'The Source', from London-based Leda Stray, is one of those tracks you'll hear in the dance and instantly be trying to ident with the DJ, like one of those irritating people you never thought you'd turn out to be. It's all about the sample: "I don't know anyone who's been doing this since 1999 — except me", the relentless funky-influenced four-four drum-work and the jaunty b-line bravado. On the flip, 'Misdirection' blends sparkle-eyed diva vox with killa tribal percussion and an ultra-smooth helping of bassline destruction, as if the lead track hadn't already done enough to sit rigidly in your sets for months.
Low Pitched Records
London newcomer Dephex steps up with a stylish double header that's bound to get him noticed.'Bust' is a spiky, brooding slice of underground breakbeat, all darkling synth licks, rugged atmospheric percussion and rude low-end, while four-four workout 'Impulse' sets out all smooth and intelligent via classy little synth stabs — then hits us with the insouciant b-line pressure on the drop.
Hot Cakes Bass
This is just rude. UK badman Albzzy goes in hard with silky yet muscular ghetto bass attitude on 'The Gyaldem' before repeating the trick with aplomb on AA-side 'The Hunt', featuring a sick little vocal lick from Patch Ed. A brace of heavy, minimalistic rollers to bring the real heads out of the shadows and onto the dancefloor.
'Nissi Beach EP'
The bass music enigma that is Ghstghstghst comes correct with a double dose of proper old skool fyah. 'New York 99' throws down rude b-line attitude, a looped, atonal vocal lick straight from the tale end of the last century, massive crashes and thumping drum-work, while 'Joyryder' conjures up a soundsystem garage vibe with heavily swung breakbeats and a blend of offkey percussive synth riffs with deep Reece bass and occasional smatterings of half-heard hype man vocal. Classic sounds from a face of the future.

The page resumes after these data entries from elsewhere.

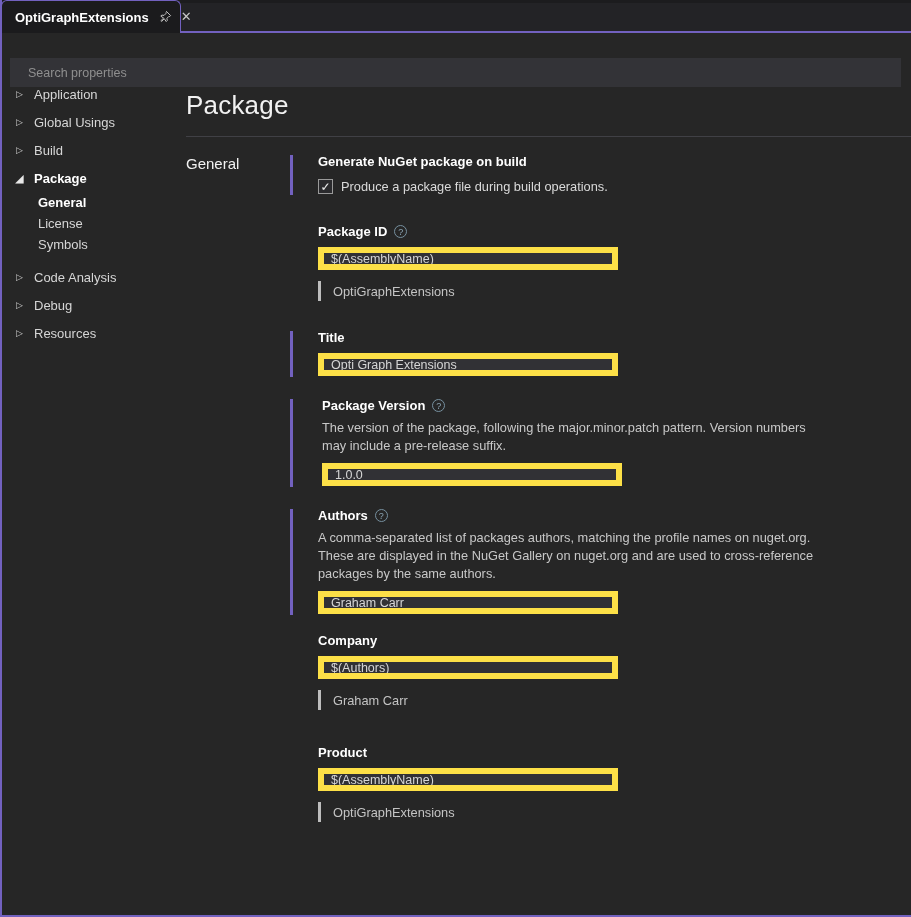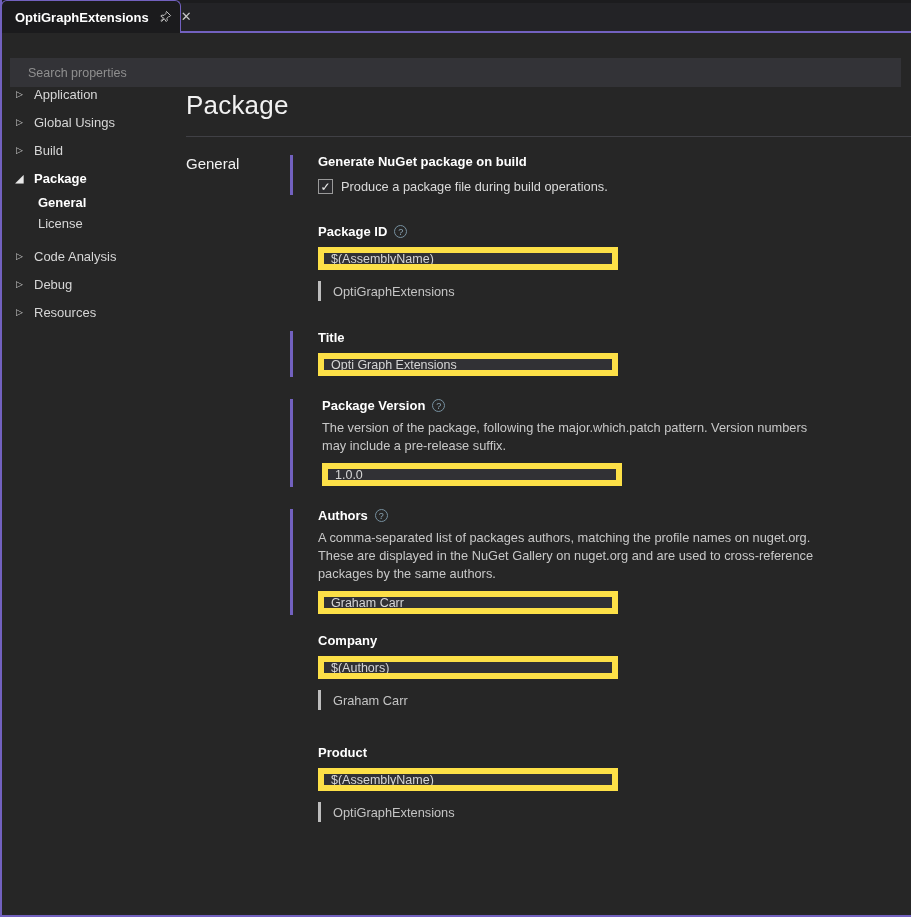--- a/index.html
+++ b/index.html
@@ -128,20 +128,23 @@
     <div class="nav-item bold">
       <span class="arrow expanded">◢</span>
       <span>Package</span>
     </div>
     <div class="nav-child selected">
       <span>General</span>
     </div>
     <div class="nav-child">
       <span>License</span>
     </div>
+    <div class="nav-child">
+      <span>Symbols</span>
+    </div>
     <div class="nav-gap"></div>
     <div class="nav-item">
       <span class="arrow">▷</span>
       <span>Code Analysis</span>
     </div>
     <div class="nav-item">
       <span class="arrow">▷</span>
       <span>Debug</span>
     </div>
     <div class="nav-item">
@@ -185,21 +188,21 @@
             <span>Title</span>
           </div>
           <input class="textbox" type="text" value="Opti Graph Extensions" style="">
         </div>
 
         <div class="group modified g4">
           <div class="group-label">
             <span>Package Version</span>
             <span class="help-badge">?</span>
           </div>
-          <div class="group-desc">The version of the package, following the major.which.patch pattern. Version numbers may include a pre-release suffix.</div>
+          <div class="group-desc">The version of the package, following the major.minor.patch pattern. Version numbers may include a pre-release suffix.</div>
           <input class="textbox" type="text" value="1.0.0" style="">
         </div>
 
         <div class="group modified g5">
           <div class="group-label">
             <span>Authors</span>
             <span class="help-badge">?</span>
           </div>
           <div class="group-desc">A comma-separated list of packages authors, matching the profile names on nuget.org. These are displayed in the NuGet Gallery on nuget.org and are used to cross-reference packages by the same authors.</div>
           <input class="textbox" type="text" value="Graham Carr" style="">

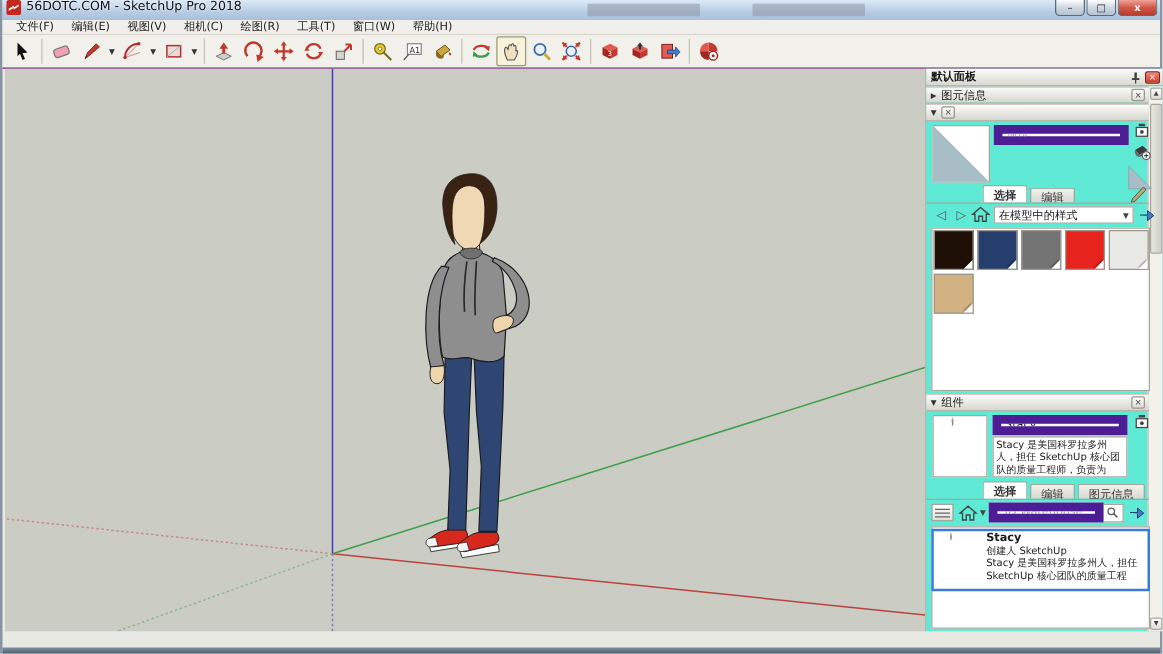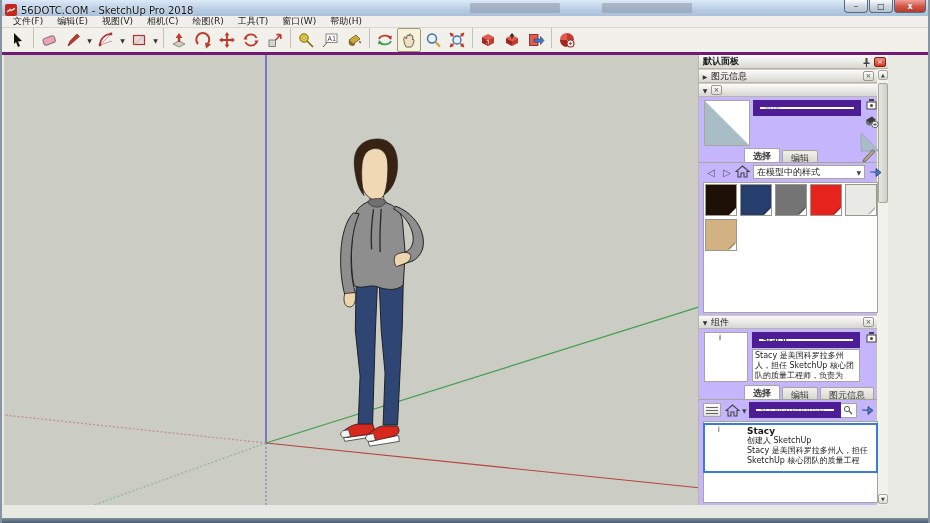--- a/index.html
+++ b/index.html
@@ -3,48 +3,48 @@
 <meta charset="utf-8">
 <style>
   * { margin:0; padding:0; box-sizing:border-box; }
   html,body { width:930px; height:523px; overflow:hidden; }
   body { font-family:"DejaVu Sans","Liberation Sans",sans-serif; font-size:9px; color:#1a1a1a; }
   #app { position:relative; width:930px; height:523px; background:#e9e9e4;
          border-left:2px solid #8795a3; border-right:2px solid #8795a3; }
 
   
   .titlebar { position:absolute; left:0; top:0; width:100%; height:16px;
-    background:linear-gradient(#dcEAf7,#b7cce3 60%,#a9c0da); display:flex; align-items:flex-end; }
+    background:linear-gradient(#dcEAf7,#b7cce3 60%,#a9c0da); display:flex; align-items:flex-start; }
   .titlebar .ghost { position:absolute; top:3px; height:10px; background:rgba(130,138,148,.45); border-radius:1px; }
   .app-icon { width:12px; height:12px; margin:0 4px 0 3px; flex:0 0 auto; }
   .title-text { font-size:10px; color:#111; text-shadow:0 0 2px #fff; white-space:nowrap; }
   .winbtns { position:absolute; right:2px; top:0; display:flex; }
   .winbtn { width:24px; height:13px; border:1px solid #5a6a7c; border-top:none; border-radius:0 0 4px 4px;
     background:linear-gradient(#fdfdfd,#cfd8e2 50%,#b4c2d0); display:flex; align-items:center; justify-content:center;
     font-size:8px; color:#223; margin-left:1px; }
   .winbtn.close { width:32px; background:linear-gradient(#f2a198,#d2594a 50%,#b83b2c); color:#fff; font-weight:bold; }
 
   
   .menubar { position:absolute; left:0; top:16px; width:100%; height:12px; background:#f0efeb;
     border-bottom:1px solid #d8d5cc; display:flex; align-items:center; padding-left:4px; }
   .menu-item { padding:0 7px; font-size:9px; color:#222; }
 
   
   .toolbar { position:absolute; left:0; top:28px; width:100%; height:27px; background:#f1f0ea;
-    border-bottom:3px solid #701a75; display:flex; padding-left:4px; }
+    border-bottom:1px solid #701a75; display:flex; align-items:center; padding-left:4px; }
   .tbtn { width:24px; height:24px; display:flex; align-items:center; justify-content:center; border:1px solid transparent; }
   .tbtn.active { background:#f7f3da; border:1px solid #9a9a7a; border-radius:2px; }
   .tsep { width:1px; height:20px; background:#c4c1b6; margin:0 3px; }
   .tcaret { width:9px; height:24px; display:flex; align-items:center; justify-content:center; font-size:6px; color:#333; }
 
   
   .viewport { position:absolute; left:2px; top:55px; width:736px; height:450px; background:#cbccc4; }
 
   
-  .tray { position:absolute; left:696px; top:55px; width:190px; height:450px; background:#c4b5fd; border-left:1px solid #b9b6ac; }
+  .tray { position:absolute; left:738px; top:55px; width:190px; height:450px; background:#5eead4; border-left:1px solid #b9b6ac; }
   .tray-header { position:absolute; left:0; top:0; width:100%; height:14px;
     background:linear-gradient(#fbfbfa,#d9d9d2); border-bottom:1px solid #b5b2a8; display:flex; align-items:center; }
   .tray-title { font-weight:bold; font-size:9px; padding-left:4px; flex:1; }
   .tray-close { width:12px; height:10px; background:linear-gradient(#f08a7c,#d33a28); border:1px solid #8c1d10;
     border-radius:2px; color:#fff; font-size:7px; line-height:8px; text-align:center; margin-right:2px; }
   .pin-icon { width:9px; height:10px; margin-right:3px; }
 
   .sec-header { position:absolute; left:0; width:178px; height:14px; background:linear-gradient(#fbfbfa,#d7d7d0);
     border-top:1px solid #cfccc2; border-bottom:1px solid #b8b5ab; display:flex; align-items:center; }
   .sec-arrow { font-size:6px; width:12px; text-align:center; color:#333; }

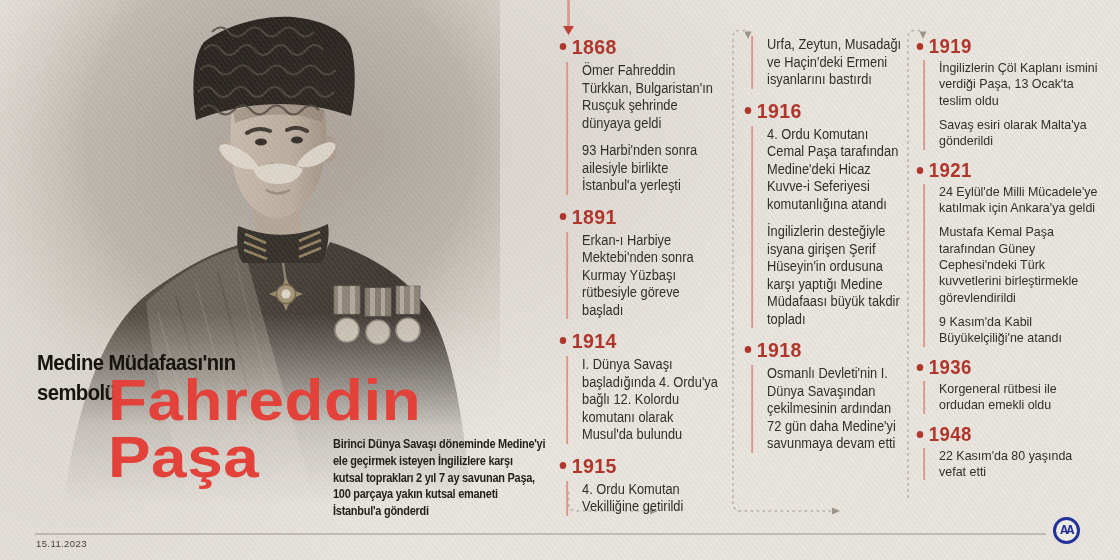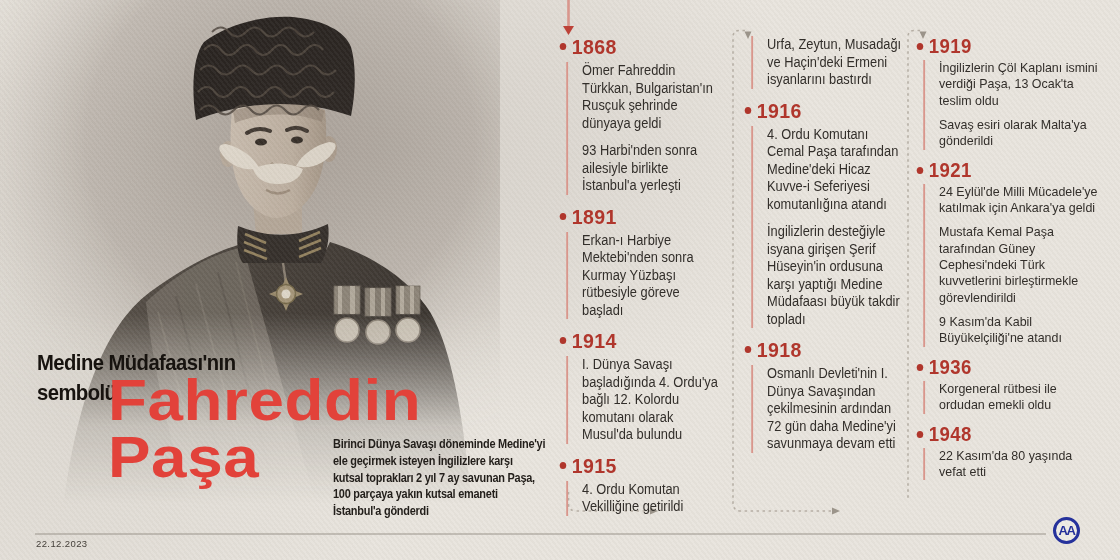--- a/index.html
+++ b/index.html
@@ -55,20 +55,21 @@
   #col3 .paras p:last-child{margin-bottom:2px;}
 
   
   .date{position:absolute;left:36px;top:538px;z-index:3;color:#45403a;font-size:9.5px;letter-spacing:0.4px;}
   .aa-logo{
     position:absolute;left:1053px;top:517px;z-index:3;width:27px;height:27px;
     border:3px solid #25319b;border-radius:50%;box-sizing:border-box;
     display:flex;align-items:center;justify-content:center;
     color:#25319b;font-weight:bold;font-size:13px;letter-spacing:-1.5px;
     background:rgba(250,248,244,0.35);
+    font-family:Liberation Mono, monospace;
   }
 </style>
 </head>
 <body>
 
 <div class="stage">
 
   <svg class="portrait" width="500" height="560" viewBox="0 0 500 560" aria-hidden="true">
     <defs>
       <radialGradient id="pbg" cx="0.56" cy="0.30" r="0.78">
@@ -271,18 +272,18 @@
       </div>
     </div>
     <div class="entry">
       <div class="year"><span class="dot"></span><span>1948</span></div>
       <div class="paras">
         <p>22 Kasım'da 80 yaşında vefat etti</p>
       </div>
     </div>
   </div>
 
-  <div class="date">22.12.2023</div>
+  <div class="date">15.11.2023</div>
   <div class="aa-logo">
     <span>AA</span>
   </div>
 
 </div>
 
 </body></html>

Who said UK bass had to be all dark, brooding and mysterious? Southampton's Pelikann steps up with a trio of raw but rambunctious bangers that should keep everyone smiling in the dance. 'Shakedown' is all burlesque rap samples, scatter-shot garagey breakbeats and over-the-top synth stabs, while 'Calm It' goes for an Eastern vibe, sending down twisted bass motifs to compete with unusual percussive drops and a gorgeously unsettling synth breakdown. Finally, 'Badboy Sound' fires up the big guns and destroys the rave with a madcap kick and clap riddim topped off with roughouse ragga stylings, bruising distorted 808 bass stabs and lashings of spacey, video game-style synthwork.
'Spin The Dubplate EP'
Second To None
Second To None kingpins Vital Techniques rabbit punch us to the kidneys with a quartet of heavy, heavy cuts settled firmly on a UK bass and grime axis. 'Spin The Dubplate' featuring MC Pean, and 'Mucky' are all northern four-four bovver boy attitude, while 'Cloud 9' plumps for a Reece-fuelled breakbeat garage workout. Finally, Manchester-based man-of-the-moment Hypho steps up with a remix of the title track, plumping for a moody half-time reworking with plenty of trademark dubbed out atmospherics.
'Sub Slayers 50'
Jay Cunning's Sub Slayers imprint looked set to carry all before it at the height of the future jungle explosion. But while artists like Skream, Redlight and Shy FX fired out bomb after bomb of 140bpm breakbeats between 2009 and 2011, none of them stuck around to see the sound coalesce into anything resembling an actual scene. Eclecticism was the order of the day, rather than beat patterns, and that remains pretty much the case six or seven years on. Still, the label's 50th release, featuring VIP versions of some of the top Sub Slayers tracks of all time, is a welcome reminder of its enduring quality. King Yoof's 'Back To Hackney' retains all its reggae-fuelled urban energy, Toronto Is Broken's 'Spirit Song' loses none of its ethereal beauty (even at a new 170bpm tempo) and Wizard's 'Phenomenon One' is still a brutal smack in the face of a track. If Sub Slayers' next 50 releases approach anything like this level of quality, the imprint could well have a future beyond the long-dead scene that spawned it.